Keep in mind that properties are "actual getter and setter methods." A property is nothing more or less than one or two methods, along with a piece of metadata saying "this is a property." The syntax for calling a property method is different from the syntax for calling an ordinary method, but aside from that, a property method works exactly the same way as any other method.

That said...

With that said, is there any disadvantage to writing actual getter and setter methods for fields instead (other than my time)? Assume this is within my personal Unity code for fun and not in any sort of work or shared dev environment.

In your own personal code? No, not really.

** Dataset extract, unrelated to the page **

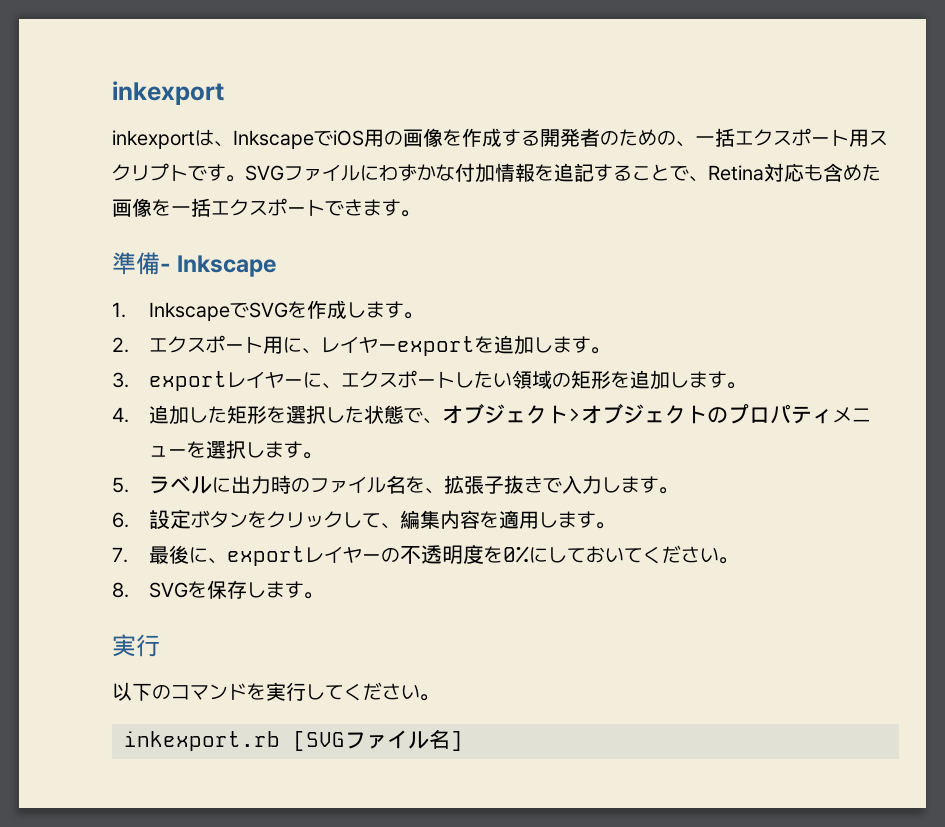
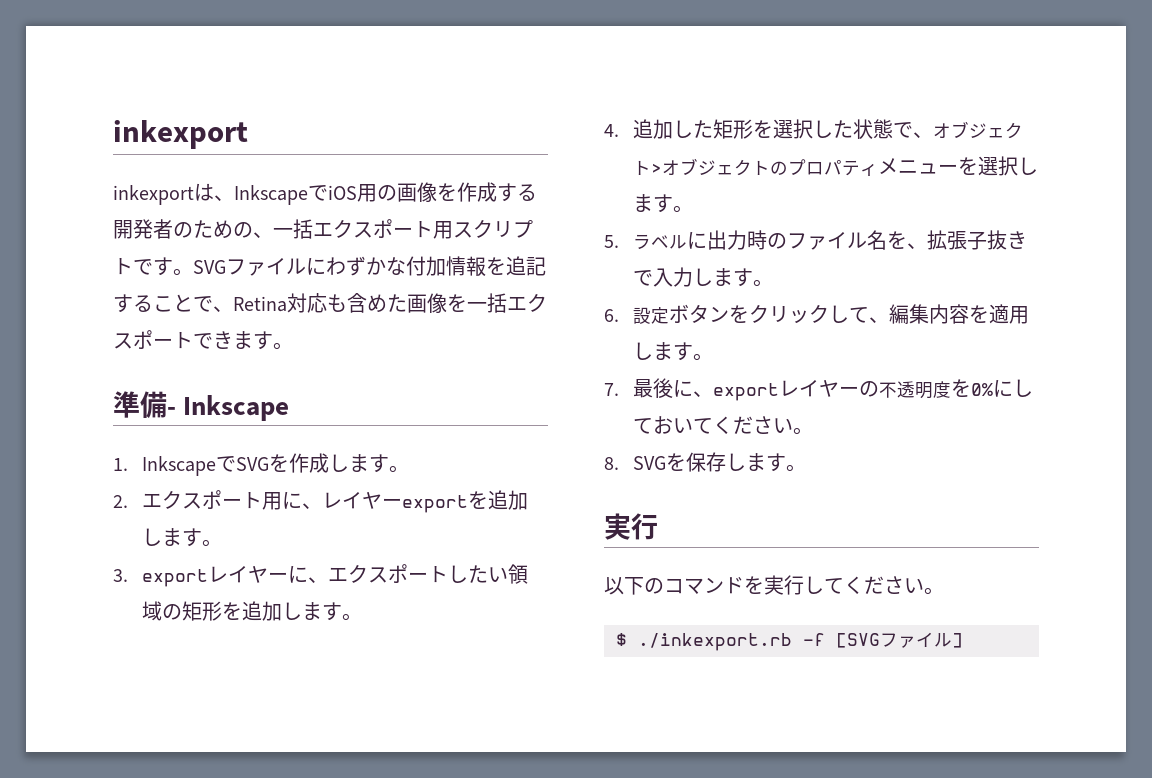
[124,731,280,751] inkexport.rb -> [616,633,825,651] $ ./inkexport.rb -f
[429,730,450,749] 名 -> (952, 640) none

The main disadvantage is that when other people read your code, they're likely to get the wrong idea about what's happening. If you write deflection = surface.Deflection, I'm going to guess that finding the deflection value is fast and easy. If you write deflection = surface.GetDeflection(), I'm going to guess that finding the deflection value involves something slow or difficult, like reading a file, or communicating with a sensor which will determine the deflection.

In other words, the usual way to write getters and setters is to write them as C# properties, so if you don't write them as C# properties, people are going to assume that you had some particular reason for not doing that.

And, of course, if you ever write C# as part of a team later on in your life, the team is probably going to want you to write getters and setters the "normal" way, so you may want to get in the habit now.

But if you'd rather read and write controller.SetProcVar(aircraft.GetAttitude().GetBankAngle()) than controller.ProcVar = aircraft.Attitude.BankAngle, then that's not going to cause you any unexpected problems.